EXERCISE REQUIREMENTS
A verbatim repeat of the lines below is required, with the pictures removed.

Records drawn from a dataset

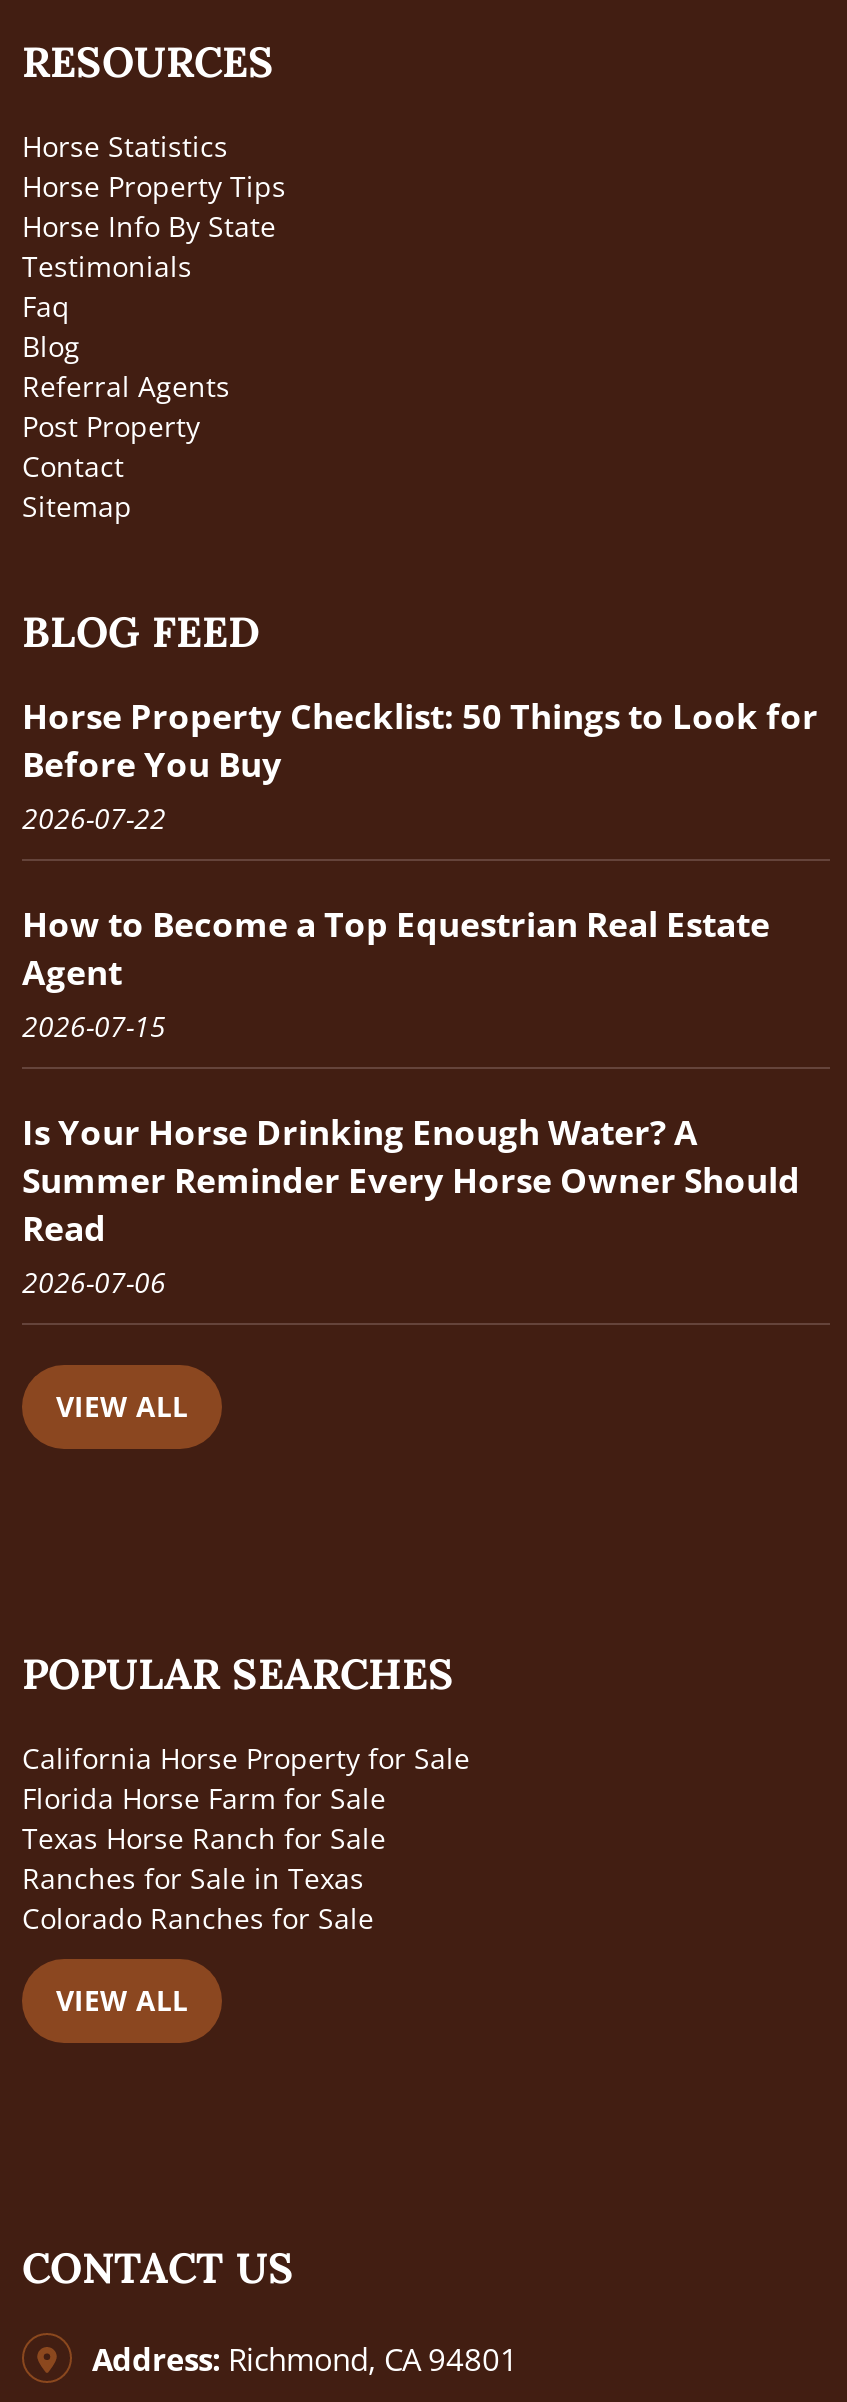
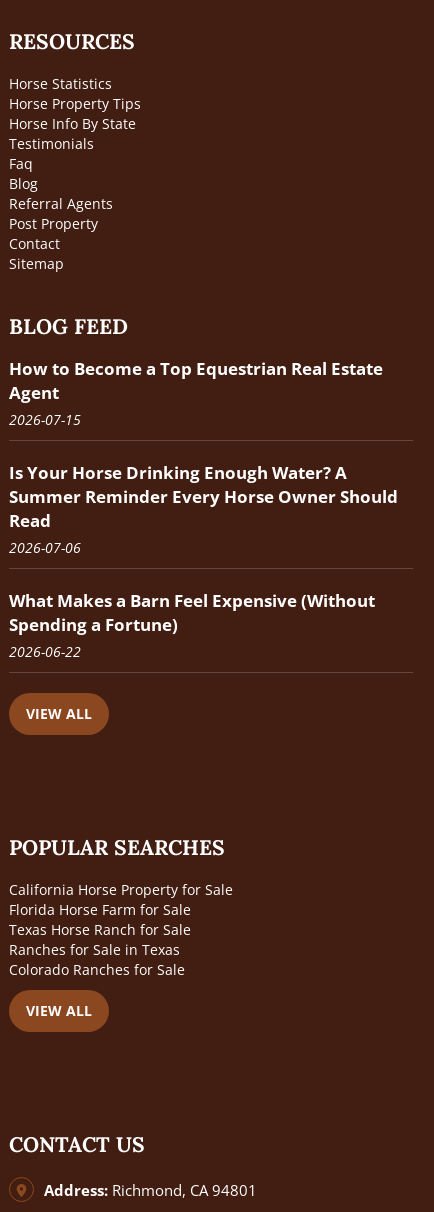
- Horse Property Checklist: 50 Things to Look for
- Before You Buy
- 2026-07-22

moved up: How to Become a Top Equestrian Real Estate | Agent | 2026-07-15 | Is Your Horse Drinking Enough Water? A | Summer Reminder Every Horse Owner Should | Read | 2026-07-06

+ What Makes a Barn Feel Expensive (Without
+ Spending a Fortune)
+ 2026-06-22
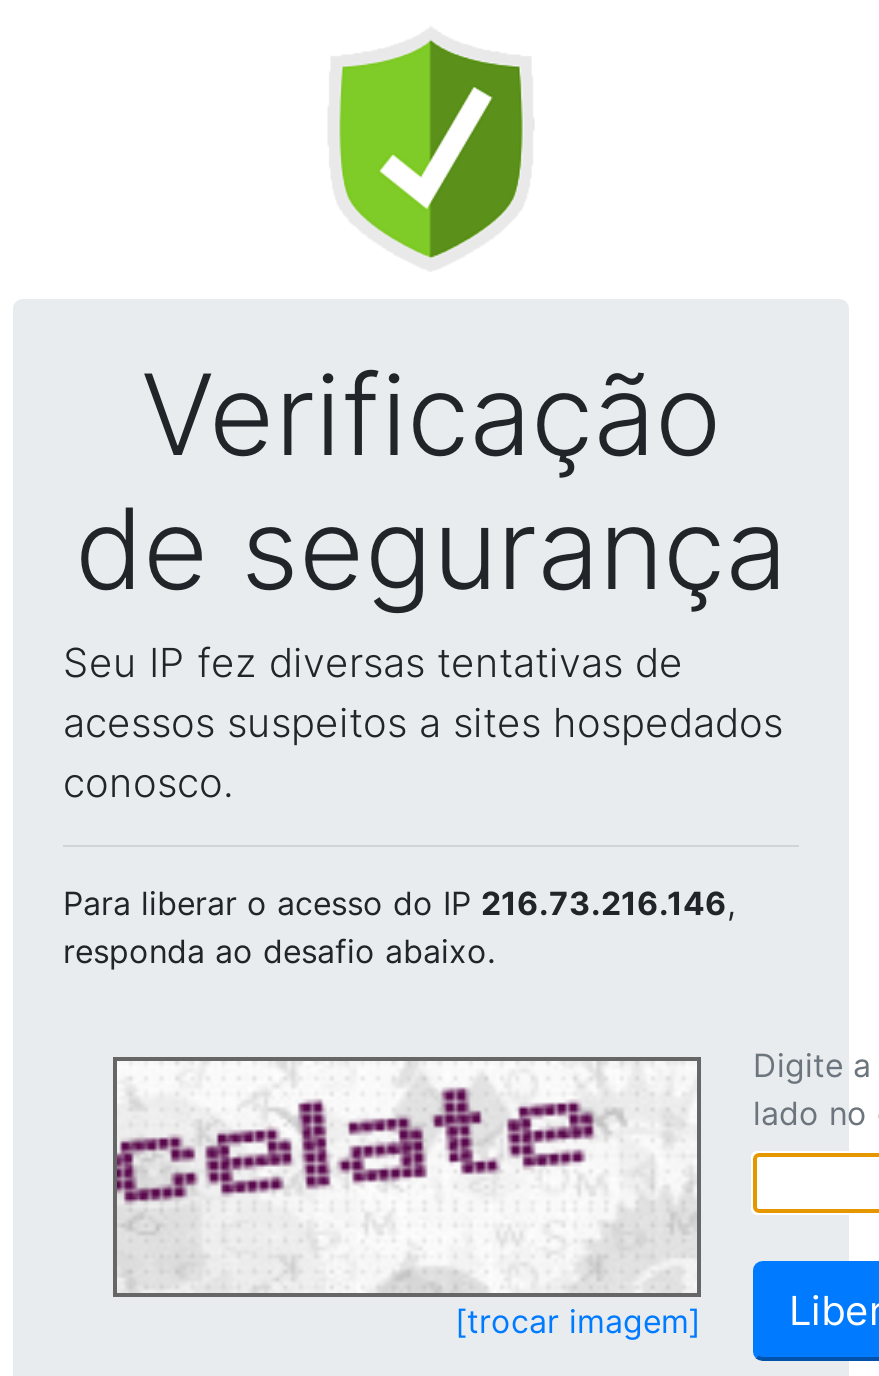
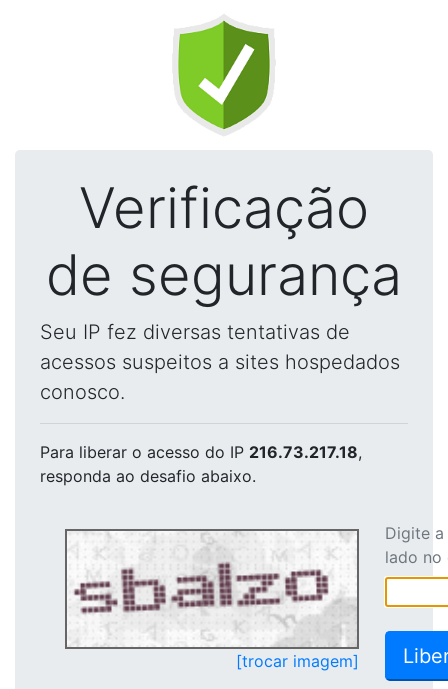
- Para liberar o acesso do IP 216.73.216.146,
+ Para liberar o acesso do IP 216.73.217.18,

- [image]
+ [image]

SOLUTION FOR THIS TASK
- Horse Property Checklist: 50 Things to Look for
- Before You Buy
- 2026-07-22

moved up: How to Become a Top Equestrian Real Estate | Agent | 2026-07-15 | Is Your Horse Drinking Enough Water? A | Summer Reminder Every Horse Owner Should | Read | 2026-07-06

+ What Makes a Barn Feel Expensive (Without
+ Spending a Fortune)
+ 2026-06-22
- Para liberar o acesso do IP 216.73.216.146,
+ Para liberar o acesso do IP 216.73.217.18,

- [image]
+ [image]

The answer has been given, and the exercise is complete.